Reproducible research hackathon: experience report
Last week, on July 3rd, we held an on-line hackathon on reproducible research issues. This hackathon was a collaborative effort to bring GNU Guix to concrete examples inspired by to contributions the recent Ten Years Reproducibility Challenge organized by ReScience.
We were ~15 people connected on the
#guix-hpc channel of
The day was interspersed by three video chats; the first to exchange about
interests, background and working plan, the second to report the work in
progress and the last to address the achievements and list future ideas.
Here’s a recap.
Growing the Guix-Past channel
The aim of the Guix-Past channel is to bring software from the past to the present: it gives you packages from “back then” that you can deploy here and now.

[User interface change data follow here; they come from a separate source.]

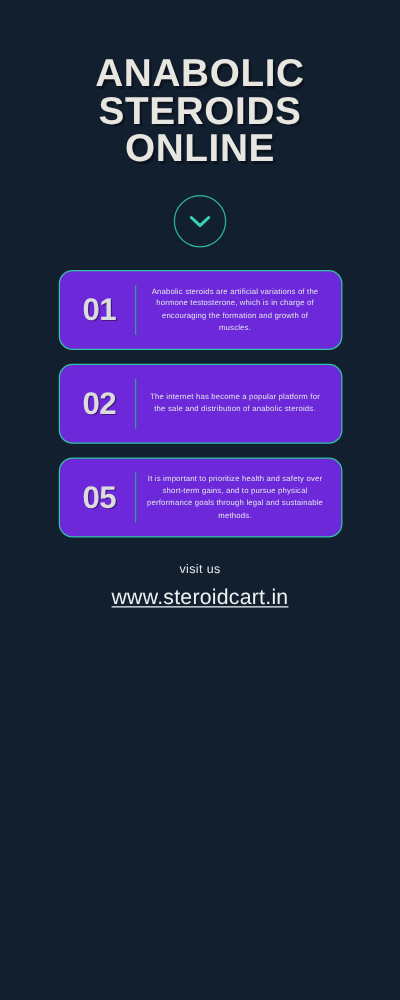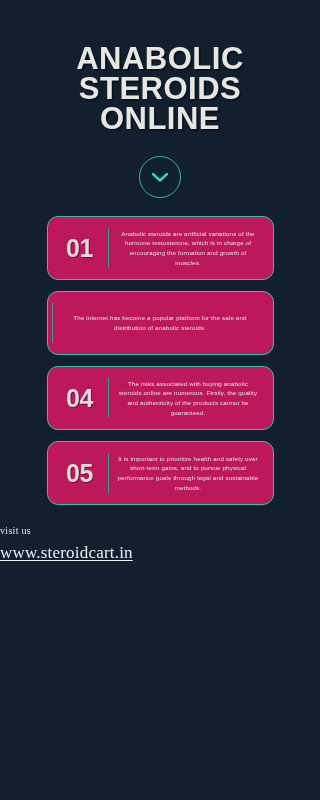"01" .card { background: #be185d -> #6d28d9 }
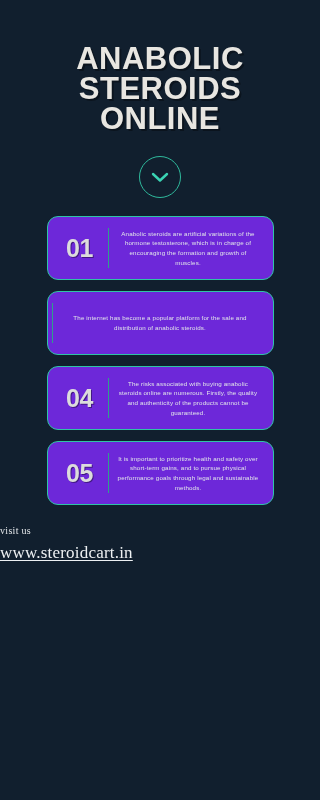"02" div.card-num { html: none -> <div>02</div> }
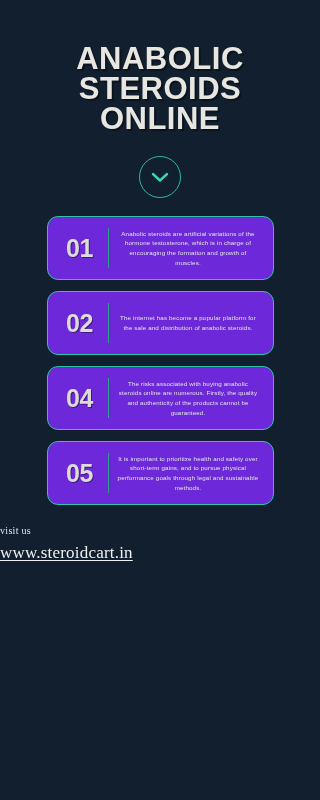"04" div.card { html: <div> <div>04</div> <div></div> <div>The risks associated with buying anabolic steroids online are numerous. Firstly, the quality and authenticity of the products cannot be guaranteed.</div> </div> -> none }
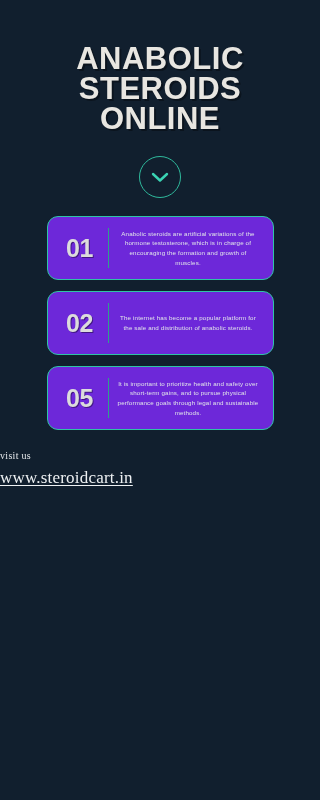"visit us" .footer { align-items: flex-start -> center; font-family: Liberation Serif, serif -> none }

The Hackathon had been the occasion to add packages of historical interest:
- Perl 5.14
- Boost 1.58, 1.55, and 1.44
- GNU Scientific Library 1.16
- SimGrid 3.3 and GTnetS 2009, added in an attempt to reproduce the software environment described in this ReScience submission by Arnaud Legrand.
While working on old packages, two concerns about discoverability were raised:
The release date of packages matters to facilitate finding the version that was current when a paper was published. It had been discussed where to specify it? Synopsis or description or comment in the code? The policy ends up with the use of the extra field:
(properties `((release-date . "2015-04-17")))
The next step is to add UI to view properties from the command line.
guix time-machinecommand allows users to build and install previous package versions. However, it is not possible to “jump” to a Guix revision older than version 0.15.0, released in July 2018. For example, old Boost versions had already been packaged in Guix but they are unreachable and had be backported to the Guix-Past channel with bare Git commands such as:
git -C /path/to/guix-checkout log | grep -B4 "boost: Update"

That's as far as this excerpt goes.